# Darkhrse99's Tren Train Teaser!



## Darkhrse99 (Nov 6, 2015)

I have a total of 340ml of tren A and 220ml of tren E. I have been on roughly 1 gram of test only for the past 2 months. Both tren a and tren e are 100mg/ml. 

Week 1-3 300mg tren a, test c 500mg

Week 4-5 400mg tren a, test c 500mg

Week 6 600mg tren a, test c 250mg

Week 7-9 700mg tren e, test c 250mg


How does this cycle look? All are welcome to chime in. I just want to make the best gains from what I have, so if you have a better cycle please let me know!
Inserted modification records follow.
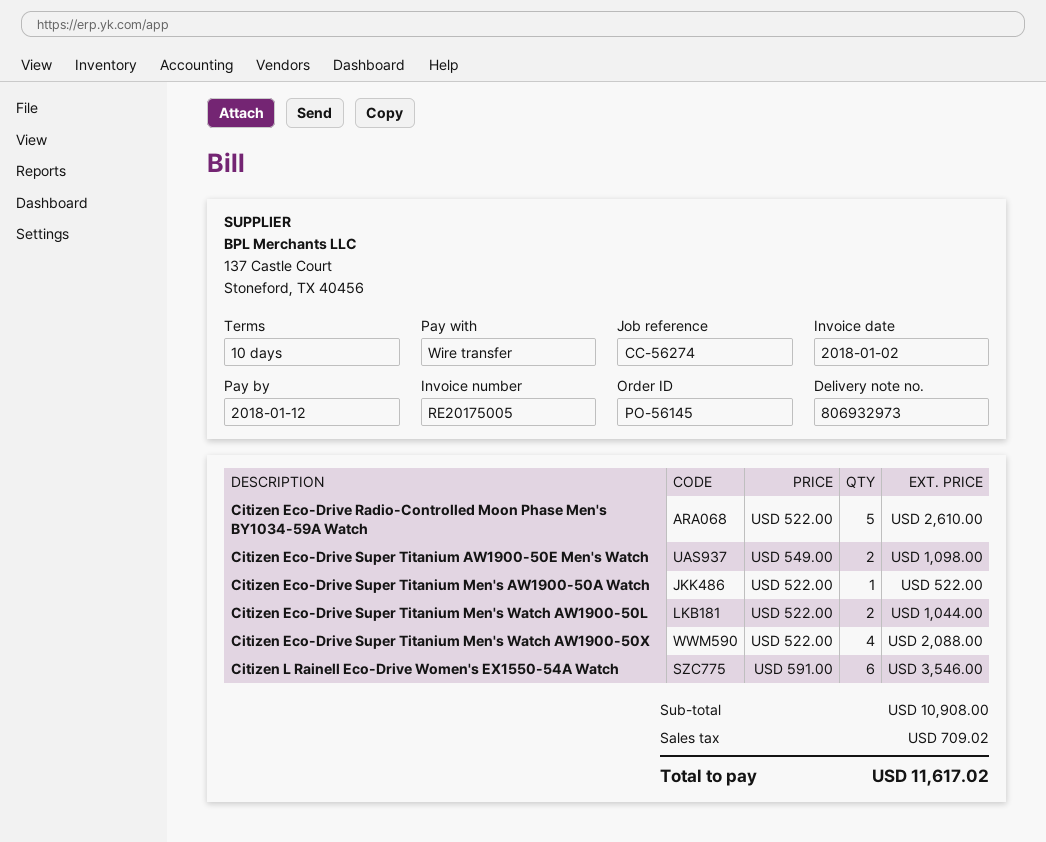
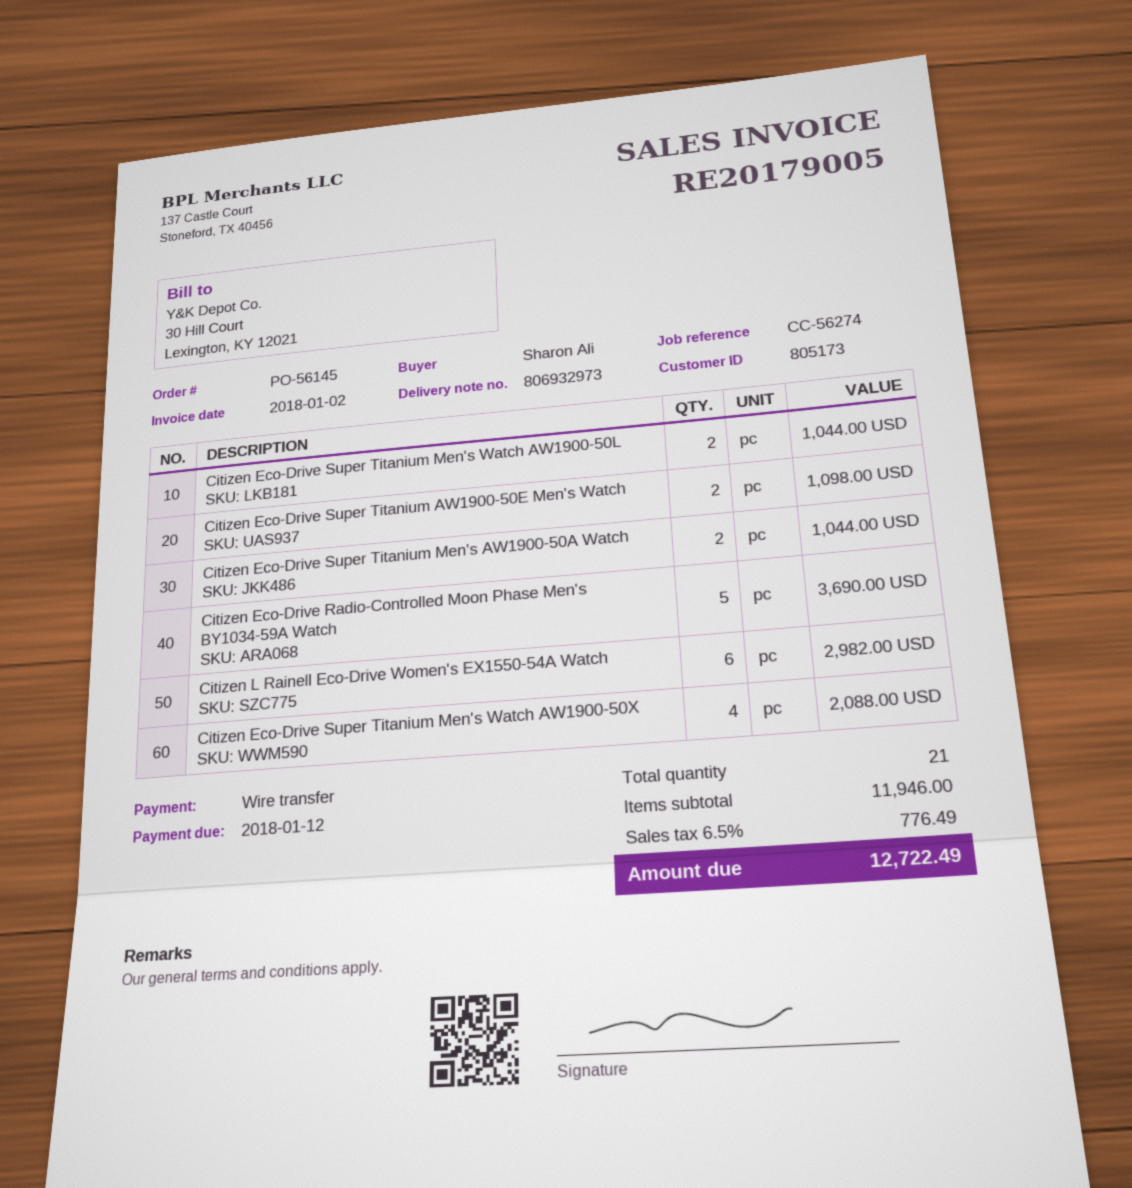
invoice number: RE20175005 -> RE20179005
Citizen Eco-Drive Radio-Controlled Moon Phase Men's BY1034-59A Watch: 5 for 2610.00 -> 5 for 3690.00
Citizen Eco-Drive Super Titanium Men's AW1900-50A Watch: 1 for 522.00 -> 2 for 1044.00
Citizen L Rainell Eco-Drive Women's EX1550-54A Watch: 6 for 3546.00 -> 6 for 2982.00
subtotal: 10908.00 -> 11946.00
tax: 709.02 -> 776.49
total: 11617.02 -> 12722.49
Thanks everyone and I will be posting measurements and pictures and logging all my workouts. So bring on the gains and transformation!


----------



## Darkhrse99 (Nov 7, 2015)

Took my first shot last night, 75mg of tren,.50mg of test. Shots will be eod. Legs are tonight at 6pm. I have a new workout partner, so things are looking up for this blast ! I'll weigh myself tonight and take measurements . No pip, so I hope it will continue.


----------



## Darkhrse99 (Nov 7, 2015)

Weight 166.3

Leg press went up to 7 plates a side, leg ext went to 205lbs for 10 reps, did some other leg press machine for reps. Not to bad for not working legs for a good 6 months.


----------



## Darkhrse99 (Nov 8, 2015)

Weight 167.2

Biceps today.


3 sets on alt db curls seated,4 seated preacher curls,4 sets of preacher curl on machine, 4 sets 1 arm cable curls, 4 sets of hammer curls, 4 sets of cable curls with straight bar, 4 sets of sanding alt db curls.
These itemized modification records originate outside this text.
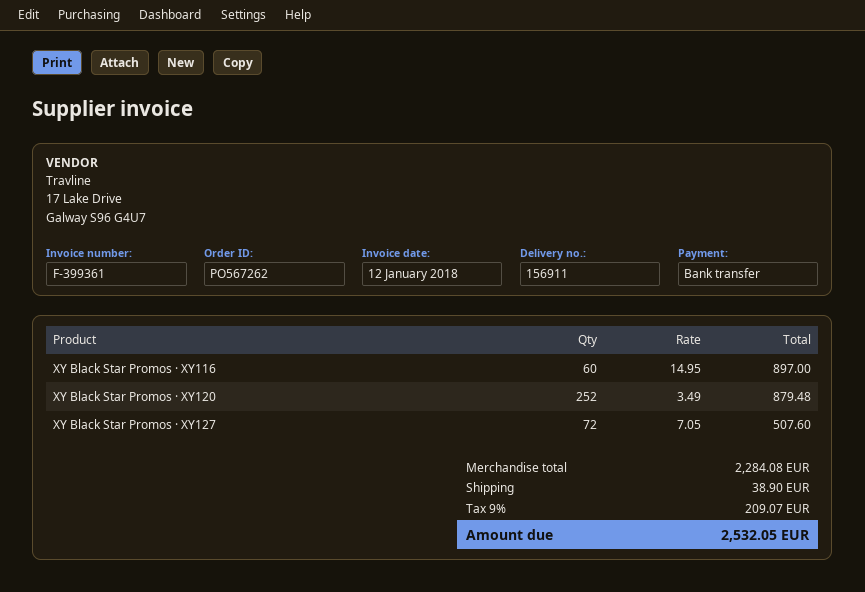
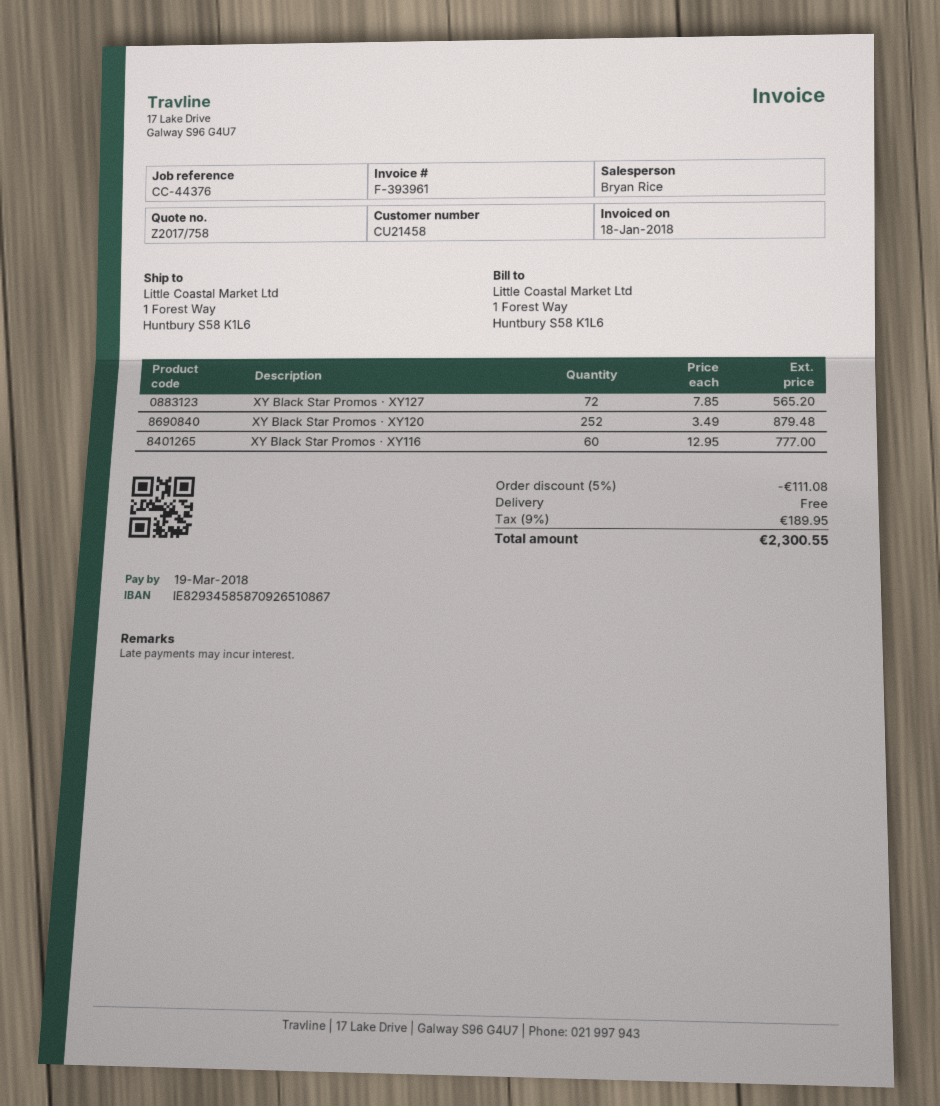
invoice number: F-399361 -> F-393961
invoice date: 2018-01-12 -> 2018-01-18
XY Black Star Promos · XY116: 60 x 14.95 = 897.00 -> 60 x 12.95 = 777.00
XY Black Star Promos · XY127: 72 x 7.05 = 507.60 -> 72 x 7.85 = 565.20
discount: none -> 5% = 111.08
shipping: 38.90 -> 0.00
tax: 9% = 209.07 -> 9% = 189.95
total: 2532.05 -> 2300.55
.75mg of tren, .5mg of test.


----------



## Darkhrse99 (Nov 9, 2015)

Weight 168.5 

Chest tonight.

flat bench with the last 2 sets doing 225 for 8 reps and 225 for 10 reps.
fly's for 4 sets, pec dec for 4 sets and 4 sets of decline press ending with 225.  Post workout meal was Firehouse subs  large cheesesteak sandwich.

Started taking clen and will start T-3 at 50mcgs.


----------



## dx3142 (Nov 12, 2015)

Keep that shit rollin dude! 

Sent from my XT1080 using Tapatalk


----------



## Darkhrse99 (Nov 12, 2015)

I'm trying I felt like shit yesterday and slept like shit I'm sweat it all night.


Sent from my iPhone using Tapatalk


----------



## dx3142 (Nov 12, 2015)

The tren!? I'm curious toward it, looking to do a testP, trenA, Dbol cycle. Research,research, & more fucking research! Keep posting!!!

Sent from my XT1080 using Tapatalk


----------



## Darkhrse99 (Nov 12, 2015)

I also stop the clen today and T-3 to see how my body reacts


Sent from my iPhone using Tapatalk


----------



## dx3142 (Nov 12, 2015)

How'd the shred come using clen & t-3 together?! I've run clen before and enjoyed it kinda. IMO pretty much a waste unless stepping onto a stage

Sent from my XT1080 using Tapatalk


----------



## Darkhrse99 (Nov 12, 2015)

I haven't read them both together long enough to really have A good opinion about them


Sent from my iPhone using Tapatalk


----------



## Darkhrse99 (Nov 12, 2015)

Ran them together


Sent from my iPhone using Tapatalk


----------



## dx3142 (Nov 12, 2015)

How'd you begin the dosing with test & tren? Or was it more of guesstimate kinda thing the first tren cycle?!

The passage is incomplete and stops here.